Lines of the records that hold the word "tree" are to be counted; give the number and nothing more.

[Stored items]

::::::::

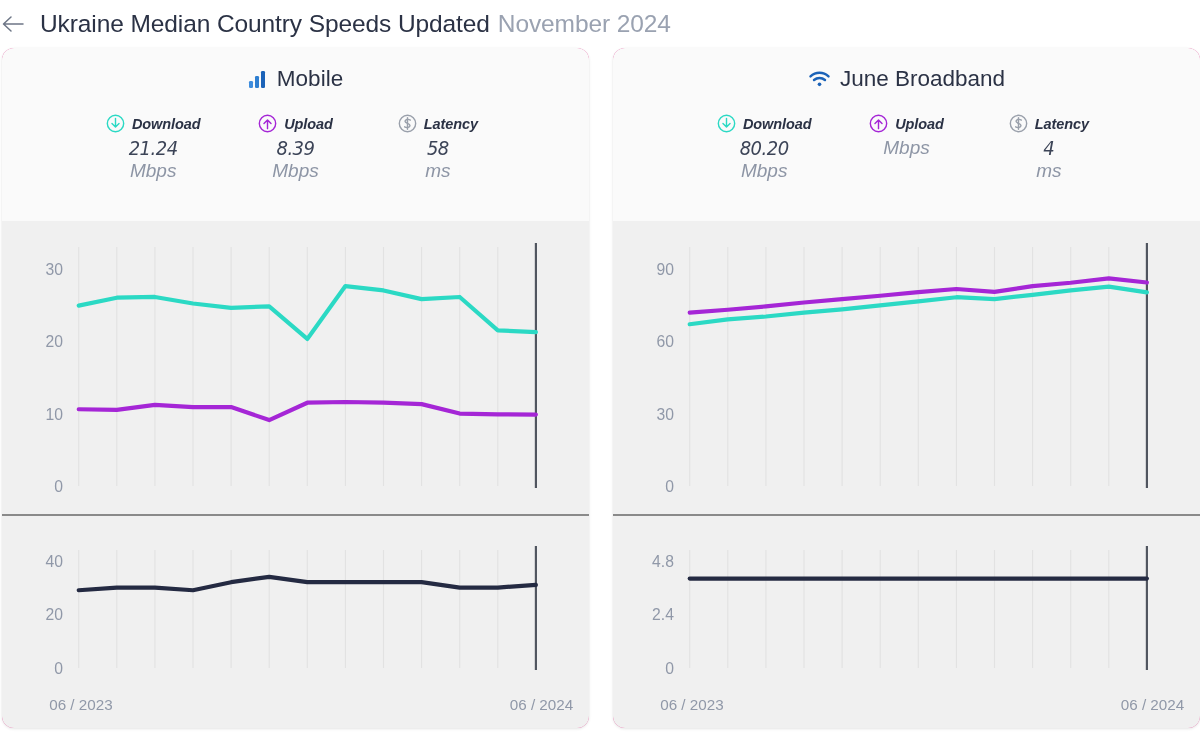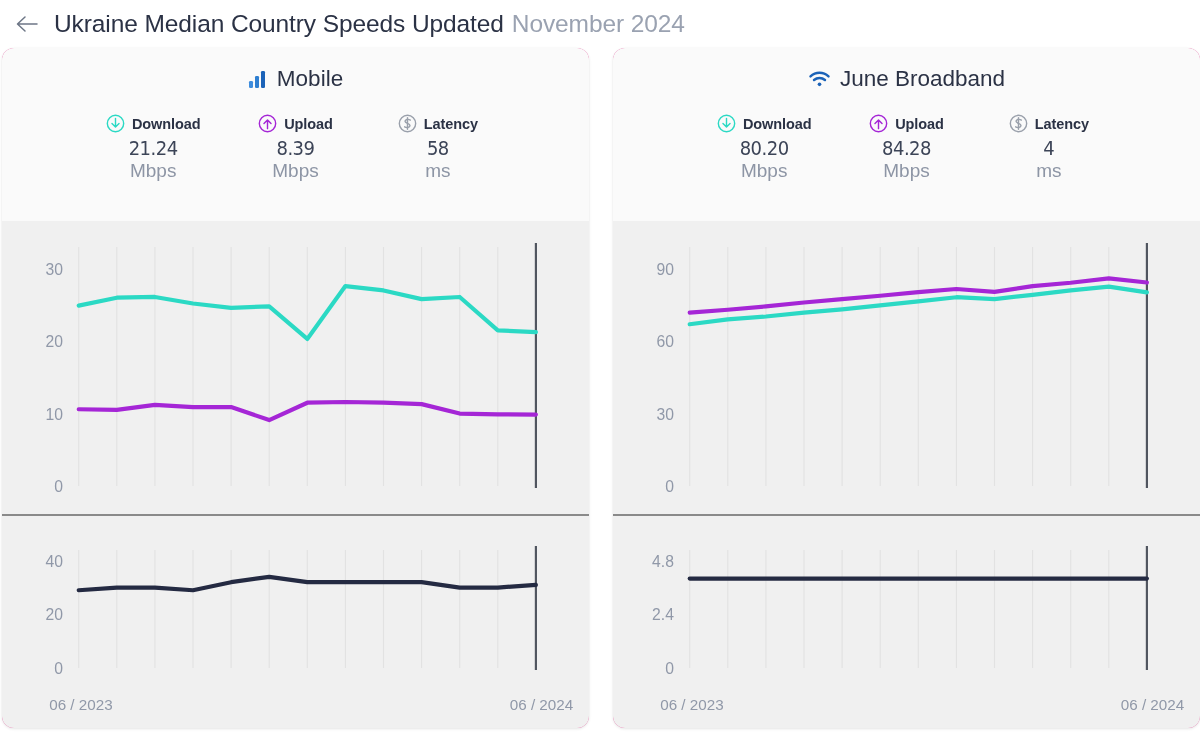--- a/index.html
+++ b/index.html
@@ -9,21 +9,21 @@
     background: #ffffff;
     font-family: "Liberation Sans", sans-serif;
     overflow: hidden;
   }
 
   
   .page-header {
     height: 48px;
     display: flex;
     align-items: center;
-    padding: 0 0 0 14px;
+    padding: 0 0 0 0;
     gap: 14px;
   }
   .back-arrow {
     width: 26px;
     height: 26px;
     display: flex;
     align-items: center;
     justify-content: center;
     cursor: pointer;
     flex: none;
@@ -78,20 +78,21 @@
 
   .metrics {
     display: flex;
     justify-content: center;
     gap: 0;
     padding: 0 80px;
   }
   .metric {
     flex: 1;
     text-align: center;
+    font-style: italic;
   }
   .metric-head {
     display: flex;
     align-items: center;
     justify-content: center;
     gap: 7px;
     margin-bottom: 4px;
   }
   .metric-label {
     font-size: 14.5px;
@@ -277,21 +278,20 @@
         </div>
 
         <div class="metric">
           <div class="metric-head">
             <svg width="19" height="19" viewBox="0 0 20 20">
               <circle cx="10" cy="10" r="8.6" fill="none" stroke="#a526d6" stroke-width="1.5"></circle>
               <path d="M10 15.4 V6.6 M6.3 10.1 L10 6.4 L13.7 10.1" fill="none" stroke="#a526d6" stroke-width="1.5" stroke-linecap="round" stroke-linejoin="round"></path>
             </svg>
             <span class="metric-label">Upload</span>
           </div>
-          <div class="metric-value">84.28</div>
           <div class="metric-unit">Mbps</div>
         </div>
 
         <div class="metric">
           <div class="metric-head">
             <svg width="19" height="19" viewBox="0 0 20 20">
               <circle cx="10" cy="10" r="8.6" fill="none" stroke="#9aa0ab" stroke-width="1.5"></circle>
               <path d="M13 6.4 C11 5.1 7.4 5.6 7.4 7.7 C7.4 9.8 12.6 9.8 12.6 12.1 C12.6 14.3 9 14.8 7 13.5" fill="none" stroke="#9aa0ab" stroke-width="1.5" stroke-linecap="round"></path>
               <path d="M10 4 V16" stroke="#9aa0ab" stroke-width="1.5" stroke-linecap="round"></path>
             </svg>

::::::::

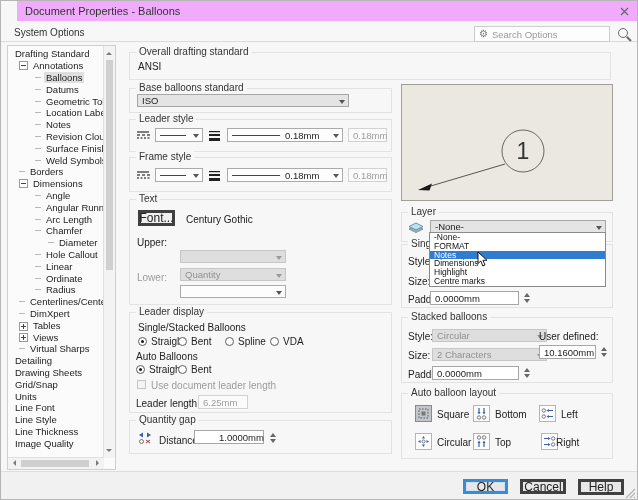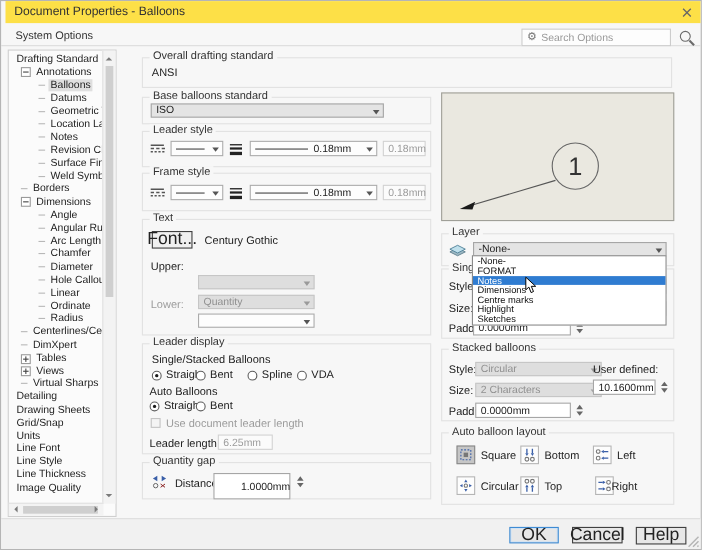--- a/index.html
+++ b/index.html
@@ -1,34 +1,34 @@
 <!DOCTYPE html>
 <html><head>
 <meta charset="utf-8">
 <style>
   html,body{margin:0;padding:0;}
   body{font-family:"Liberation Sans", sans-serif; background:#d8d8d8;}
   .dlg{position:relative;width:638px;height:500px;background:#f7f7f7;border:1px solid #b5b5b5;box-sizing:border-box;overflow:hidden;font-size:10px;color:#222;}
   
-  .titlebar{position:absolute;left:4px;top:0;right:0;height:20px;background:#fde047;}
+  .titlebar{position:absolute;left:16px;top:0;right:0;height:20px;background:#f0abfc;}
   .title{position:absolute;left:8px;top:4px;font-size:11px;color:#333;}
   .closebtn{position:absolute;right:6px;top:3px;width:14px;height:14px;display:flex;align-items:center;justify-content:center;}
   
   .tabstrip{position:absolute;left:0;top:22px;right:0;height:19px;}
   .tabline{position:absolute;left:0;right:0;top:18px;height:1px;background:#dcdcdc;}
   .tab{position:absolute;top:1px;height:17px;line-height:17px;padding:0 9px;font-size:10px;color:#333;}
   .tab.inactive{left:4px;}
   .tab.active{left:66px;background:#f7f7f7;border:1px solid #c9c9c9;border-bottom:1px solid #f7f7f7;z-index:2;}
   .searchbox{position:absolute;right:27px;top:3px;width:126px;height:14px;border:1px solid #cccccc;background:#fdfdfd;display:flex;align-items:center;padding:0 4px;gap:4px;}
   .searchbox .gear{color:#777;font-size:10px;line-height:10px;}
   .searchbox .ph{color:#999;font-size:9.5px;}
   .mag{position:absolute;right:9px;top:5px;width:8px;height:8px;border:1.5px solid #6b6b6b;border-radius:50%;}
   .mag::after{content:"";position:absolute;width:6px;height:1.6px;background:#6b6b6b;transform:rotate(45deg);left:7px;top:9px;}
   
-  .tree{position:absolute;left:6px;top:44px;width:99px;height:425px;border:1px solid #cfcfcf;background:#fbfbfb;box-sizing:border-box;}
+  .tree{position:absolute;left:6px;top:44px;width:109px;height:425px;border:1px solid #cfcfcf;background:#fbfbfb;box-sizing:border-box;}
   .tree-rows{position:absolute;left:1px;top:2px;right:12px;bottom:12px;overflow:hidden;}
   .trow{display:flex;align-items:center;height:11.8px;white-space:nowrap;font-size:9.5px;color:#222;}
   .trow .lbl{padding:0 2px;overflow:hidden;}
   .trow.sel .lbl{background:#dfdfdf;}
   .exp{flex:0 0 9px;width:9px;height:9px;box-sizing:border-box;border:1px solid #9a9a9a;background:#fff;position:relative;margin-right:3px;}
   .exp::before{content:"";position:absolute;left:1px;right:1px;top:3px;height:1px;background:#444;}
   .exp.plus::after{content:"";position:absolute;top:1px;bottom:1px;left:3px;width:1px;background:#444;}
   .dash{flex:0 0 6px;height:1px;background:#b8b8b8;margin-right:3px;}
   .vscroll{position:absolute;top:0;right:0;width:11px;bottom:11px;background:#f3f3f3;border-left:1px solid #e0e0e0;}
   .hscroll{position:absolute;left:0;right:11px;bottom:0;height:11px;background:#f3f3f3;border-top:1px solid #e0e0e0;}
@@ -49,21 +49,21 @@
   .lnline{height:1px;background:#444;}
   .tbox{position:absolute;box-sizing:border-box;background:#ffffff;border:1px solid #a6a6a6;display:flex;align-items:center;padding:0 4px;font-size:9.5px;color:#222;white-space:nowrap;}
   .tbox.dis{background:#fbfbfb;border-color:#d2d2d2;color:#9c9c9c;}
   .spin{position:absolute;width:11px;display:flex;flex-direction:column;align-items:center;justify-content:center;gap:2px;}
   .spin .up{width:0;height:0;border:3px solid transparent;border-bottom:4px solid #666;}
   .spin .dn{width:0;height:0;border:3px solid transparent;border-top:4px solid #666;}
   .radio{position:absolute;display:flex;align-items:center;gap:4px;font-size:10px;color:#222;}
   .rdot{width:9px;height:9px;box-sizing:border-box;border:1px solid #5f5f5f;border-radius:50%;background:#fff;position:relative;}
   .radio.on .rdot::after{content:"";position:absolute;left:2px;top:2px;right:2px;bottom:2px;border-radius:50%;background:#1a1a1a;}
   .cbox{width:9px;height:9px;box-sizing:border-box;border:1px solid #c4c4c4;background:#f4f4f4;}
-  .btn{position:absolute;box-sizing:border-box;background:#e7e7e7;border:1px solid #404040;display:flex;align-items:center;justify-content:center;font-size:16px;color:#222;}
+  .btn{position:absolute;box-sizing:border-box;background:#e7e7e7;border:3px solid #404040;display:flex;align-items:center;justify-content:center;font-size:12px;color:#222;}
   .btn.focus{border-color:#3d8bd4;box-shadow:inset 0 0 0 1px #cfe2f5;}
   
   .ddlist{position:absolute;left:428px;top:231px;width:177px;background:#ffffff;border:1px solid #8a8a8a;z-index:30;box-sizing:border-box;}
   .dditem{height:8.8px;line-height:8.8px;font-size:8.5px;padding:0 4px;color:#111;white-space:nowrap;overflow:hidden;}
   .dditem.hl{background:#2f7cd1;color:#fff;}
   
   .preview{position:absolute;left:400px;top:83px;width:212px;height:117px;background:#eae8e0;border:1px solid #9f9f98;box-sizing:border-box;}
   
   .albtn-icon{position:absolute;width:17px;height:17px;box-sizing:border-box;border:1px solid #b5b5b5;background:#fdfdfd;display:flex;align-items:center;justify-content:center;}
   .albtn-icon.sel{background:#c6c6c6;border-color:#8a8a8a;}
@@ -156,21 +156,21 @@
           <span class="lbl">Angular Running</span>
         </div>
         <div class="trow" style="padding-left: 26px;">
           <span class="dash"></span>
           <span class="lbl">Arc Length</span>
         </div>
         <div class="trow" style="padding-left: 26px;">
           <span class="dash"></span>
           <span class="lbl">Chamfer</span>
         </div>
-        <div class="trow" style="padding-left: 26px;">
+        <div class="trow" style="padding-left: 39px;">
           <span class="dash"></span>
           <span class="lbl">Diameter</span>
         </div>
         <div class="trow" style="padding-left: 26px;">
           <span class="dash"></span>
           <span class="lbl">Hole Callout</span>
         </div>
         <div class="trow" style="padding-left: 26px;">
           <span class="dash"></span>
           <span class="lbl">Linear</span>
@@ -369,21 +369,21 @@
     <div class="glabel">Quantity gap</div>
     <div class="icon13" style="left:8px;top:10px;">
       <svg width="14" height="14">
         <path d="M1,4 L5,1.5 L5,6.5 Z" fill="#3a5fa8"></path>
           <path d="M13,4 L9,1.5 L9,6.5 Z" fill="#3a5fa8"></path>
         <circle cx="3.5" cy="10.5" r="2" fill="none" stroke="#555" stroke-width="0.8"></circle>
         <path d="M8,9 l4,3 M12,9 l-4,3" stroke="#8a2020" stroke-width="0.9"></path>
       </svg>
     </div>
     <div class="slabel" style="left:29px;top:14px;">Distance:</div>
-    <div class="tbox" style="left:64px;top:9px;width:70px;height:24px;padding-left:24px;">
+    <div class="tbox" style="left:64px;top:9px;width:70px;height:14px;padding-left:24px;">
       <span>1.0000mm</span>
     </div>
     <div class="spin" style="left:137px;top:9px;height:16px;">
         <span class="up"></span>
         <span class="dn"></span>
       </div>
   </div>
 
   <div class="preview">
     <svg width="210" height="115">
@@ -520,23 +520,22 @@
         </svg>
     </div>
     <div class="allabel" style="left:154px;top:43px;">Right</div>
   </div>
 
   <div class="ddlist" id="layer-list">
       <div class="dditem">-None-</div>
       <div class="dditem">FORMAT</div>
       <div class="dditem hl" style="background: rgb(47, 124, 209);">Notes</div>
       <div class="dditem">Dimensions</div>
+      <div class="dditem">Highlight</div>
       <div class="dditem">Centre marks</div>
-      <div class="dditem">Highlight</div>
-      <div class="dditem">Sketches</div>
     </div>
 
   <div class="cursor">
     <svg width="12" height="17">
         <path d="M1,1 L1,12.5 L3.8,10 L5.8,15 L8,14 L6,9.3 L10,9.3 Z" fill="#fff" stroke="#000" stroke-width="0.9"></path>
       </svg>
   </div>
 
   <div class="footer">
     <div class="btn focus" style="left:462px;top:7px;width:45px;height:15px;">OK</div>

::::::::

[TASK RESPONSE] 3